Friday, August 14, 2009

Uwe Reinhardt, a Princeton economics professor and health care expert, writes about Americans' general inconsistencies when it comes to health care reform. Here's his list of things that Americans want from their health care system:

The All-American Wish List for Health Reform


1. Only patients and their own doctors should decide what clinical response is appropriate for a given medical condition, even if that response involves unproven clinical procedures or technology.

2. Neither government bureaucrats nor private insurance bureaucrats should ever refuse to pay for whatever patients and their doctors have decided to do in response to a given medical condition. An insurer’s refusal to pay for a medical procedure is tantamount to rationing health care.

3. Rationing health care is un-American.

4. Cost-effectiveness analysis should never be the basis of any coverage decision by public or private third-party payers in health care, for to do so would put a price on human life — which, in America, unlike everywhere else, is priceless.

5. Government should not require individuals to purchase health insurance. Such a mandate would violate the constitutional rights of freedom-loving Americans.

6. Americans have a moral right to life-saving and potentially highly expensive medical care, should they fall critically ill, even if they are uninsured and could not possibly pay for that care with their own financial resources. (Why else would God have created hospitals and their emergency rooms?)

7. Government should stay out of health care. Specifically, government should not control health care prices, nor should it increase its spending on health care, which is out of control.

8. Even small reductions to the future growth of Medicare spending — called “cuts” in Washington parlance — unfairly burden the elderly, along with the doctors and hospitals that serve them and the manufacturers of health products, lest the pace of technical innovation be impaired.


As I've said before, there are two different issues before us when it comes to health care reform.

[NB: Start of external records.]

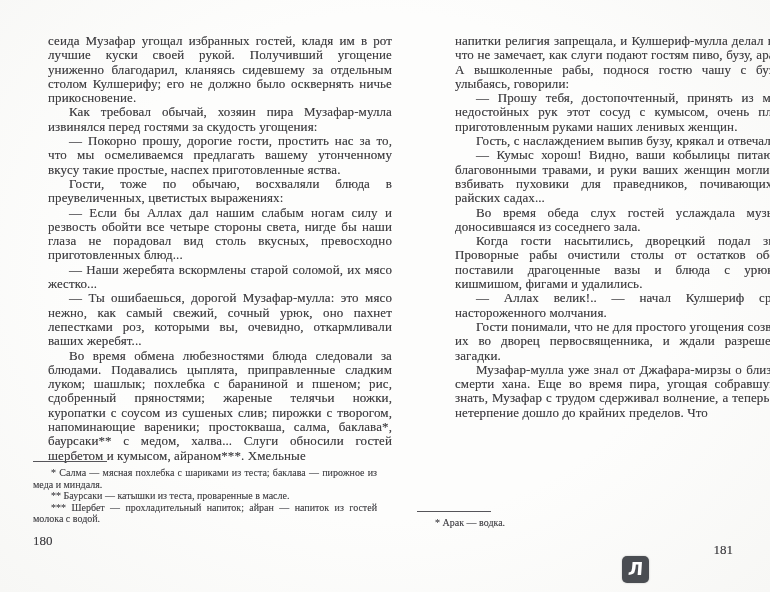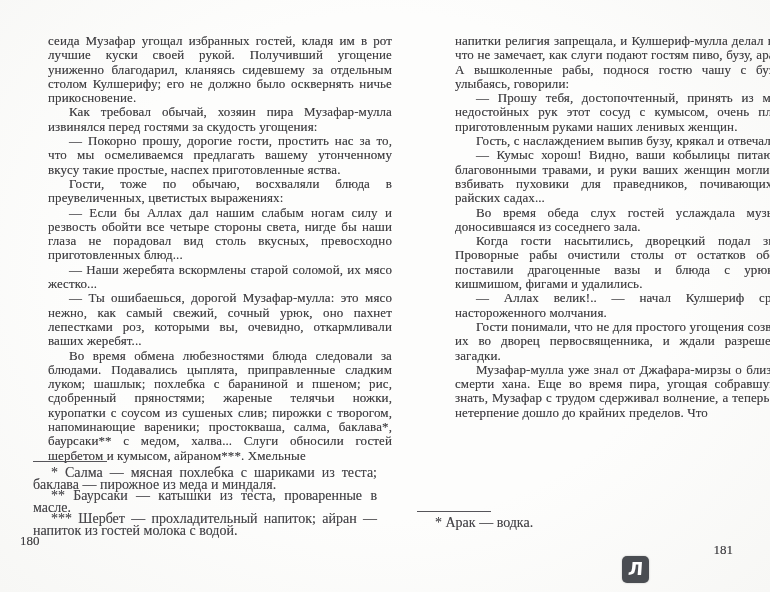--- a/index.html
+++ b/index.html
@@ -41,7 +41,7 @@
   .footnotes {
     position: absolute;
     text-align: justify;
-    font-size: 14px;
+    font-size: 10px;
     line-height: 11.6px;
     color: #47464a;
     text-shadow: 0 0 0.4px rgba(70,70,75,0.5);

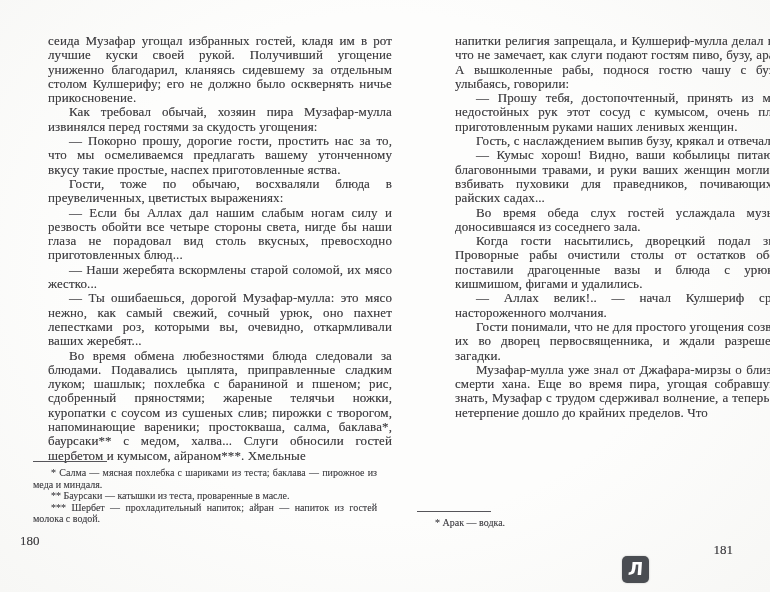--- a/index.html
+++ b/index.html
@@ -63,7 +63,7 @@
     color: #403f42;
     text-shadow: 0 0 0.4px rgba(70,70,75,0.5);
   }
-  .pagenum.left-pn  { left: 20px;  top: 533px; }
+  .pagenum.left-pn  { left: 33px;  top: 533px; }
   .pagenum.right-pn { left: 419px; top: 542px; width: 314px; text-align: right; }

The first is universal coverage. The second is how to reduce the costs of the entire system. Universal coverage comes down to the fundamental issue of whether we should provide basic health care to those who can't afford it. It is not an issue of cost, although it needs to be taken into account when dealing with the cost issue.

Reinhardt's column focuses primarily on the need to reduce costs, and the inability of Americans to understand that we simply cannot have all the health care we want, all of the time. A moment's thought would reveal this to be true; there is a limited supply, and an unlimited demand. But until we come to grips with this reality, we will continue down the road to ruin.